Cool Hand Nuke hosts the 47th edition of the Carnival of Nuclear Energy. Here are a few excerpts:

"When the prospect of a single nuclear-related fatality is judged more newsworthy than the plight of half a million homeless survivors of an unprecedented natural disaster, then something has gone egregiously wrong in the editorial rooms of mainstream media vehicles. It is time we admit that we do risk wrong in our public conversations."

It notes TVA's efforts to educate the public on the critical design differences that distinguish Browns Ferry from the Fukushima BWR Mark 1s.  Such understanding is important to public acceptance.  

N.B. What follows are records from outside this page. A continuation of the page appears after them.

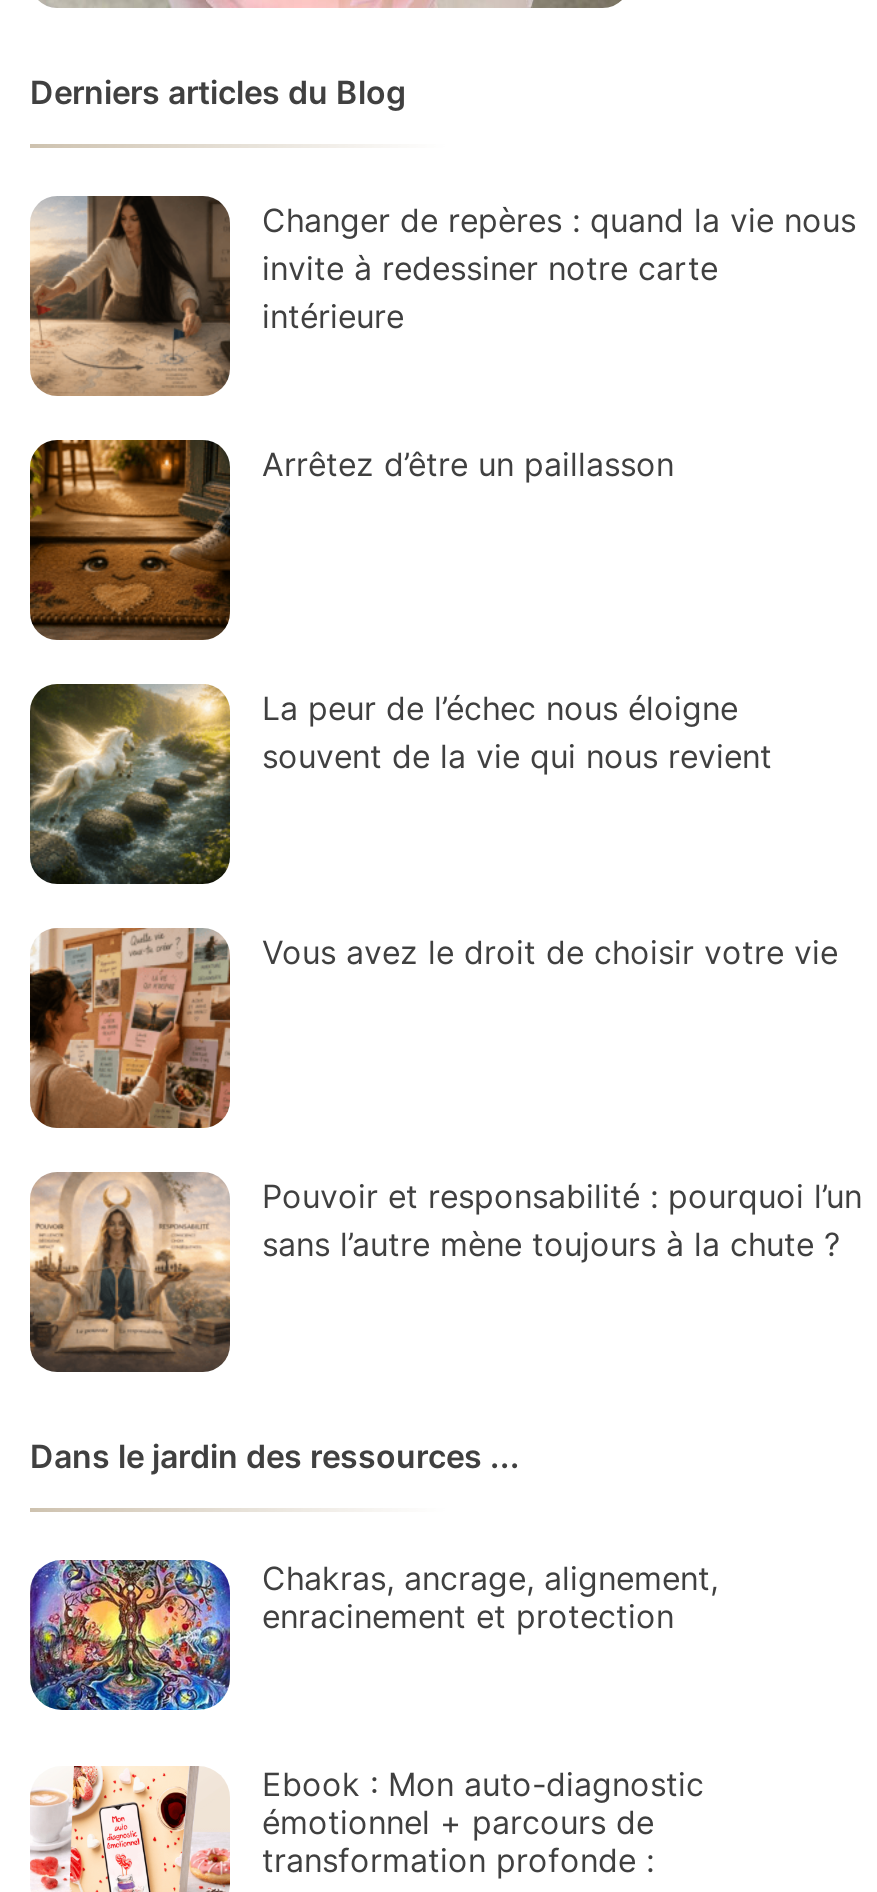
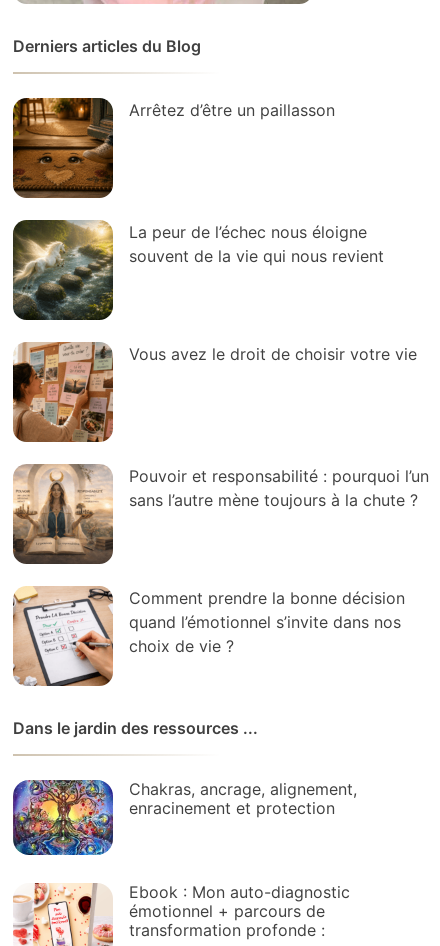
[28,194,856,396] [image] | Changer de repères : quand la vie nous | invite à redessiner notre carte | intérieure -> none
moved [26,436,862,1264] -> [11,96,429,510]: [image] | Arrêtez d’être un paillasson | La peur de l’échec nous éloigne | souvent de la vie qui nous revient | Vous avez le droit de choisir votre vie | Pouvoir et responsabilité : pourquoi l’un | sans l’autre mène toujours à la chute ?
moved [28,1170,234,1370] -> [12,463,115,563]: [image]
none -> [12,586,405,687] [image] | Comment prendre la bonne décision | quand l’émotionnel s’invite dans nos | choix de vie ?

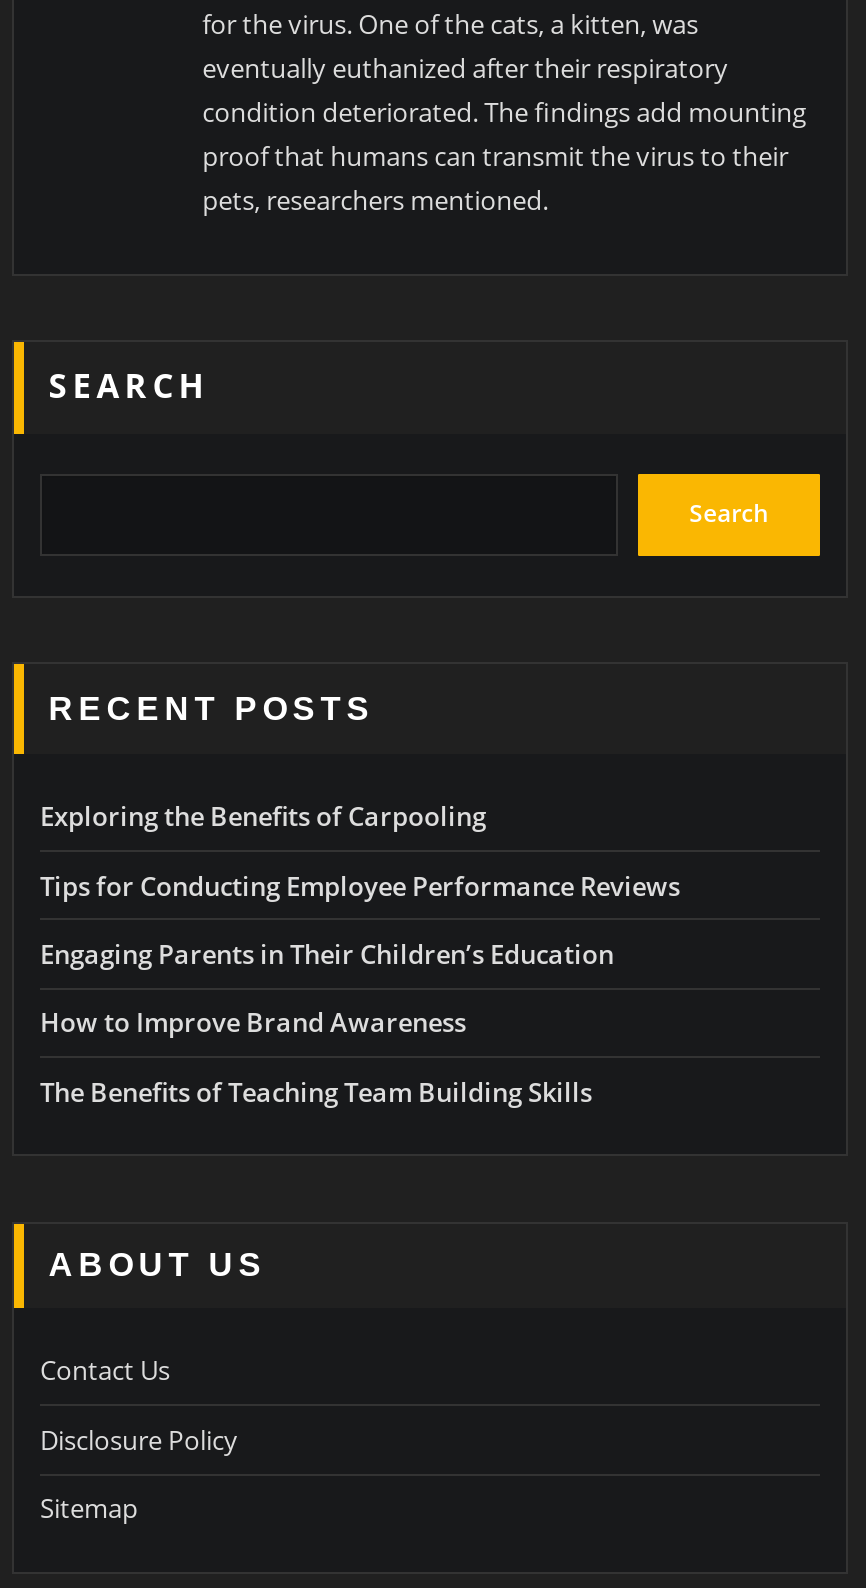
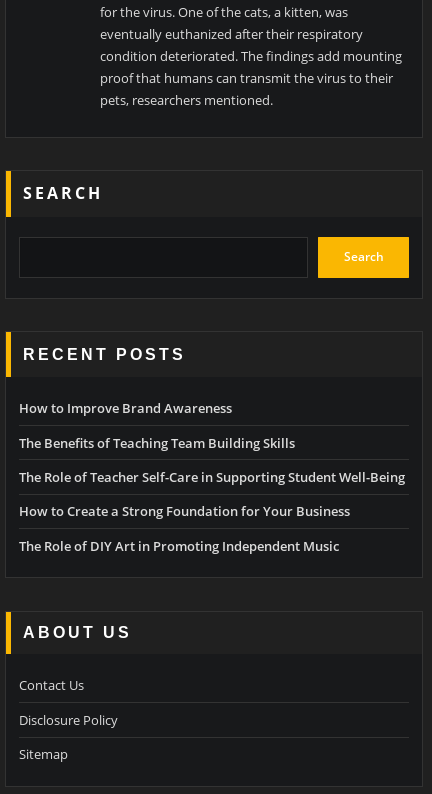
[40,799,680,972] Exploring the Benefits of Carpooling | Tips for Conducting Employee Performance Reviews | Engaging Parents in Their Children’s Education -> none
moved [40,1005,592,1110] -> [19,399,295,452]: How to Improve Brand Awareness | The Benefits of Teaching Team Building Skills
none -> [19,468,405,555] The Role of Teacher Self-Care in Supporting Student Well-Being | How to Create a Strong Foundation for Your Business | The Role of DIY Art in Promoting Independent Music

"George Monbiot Declares the Era of Confusion Over:" What Mobiot does is to demonstrate that Caldicott systematically evades her responsibility to prove the things she claims to be proven true by scientific evidence. Caldicott has been playing this game for years, but her day of reckoning has arrived, and Monbiot gives her unwillingness or inability to provide evidence the exposure it richly deserves.  Caldicott is confused. No doubt a lot of people are, but George Monbiot, who has finally worked through his own confusion, has clearly announced that the Era of Confussion is over _CoolHandNuke

Visit the entire carnival at the links above. You will find more stories on the Fukushima nuclear reactors incident, and other stories dealing with the quest for more new safe nuclear power.

MidAmerican Energy in Iowa is almost unfazed by Japan's nuclear incident, and appears determined to go ahead with a new plant incorporating one or more small modular reactors -- to go online near 2020.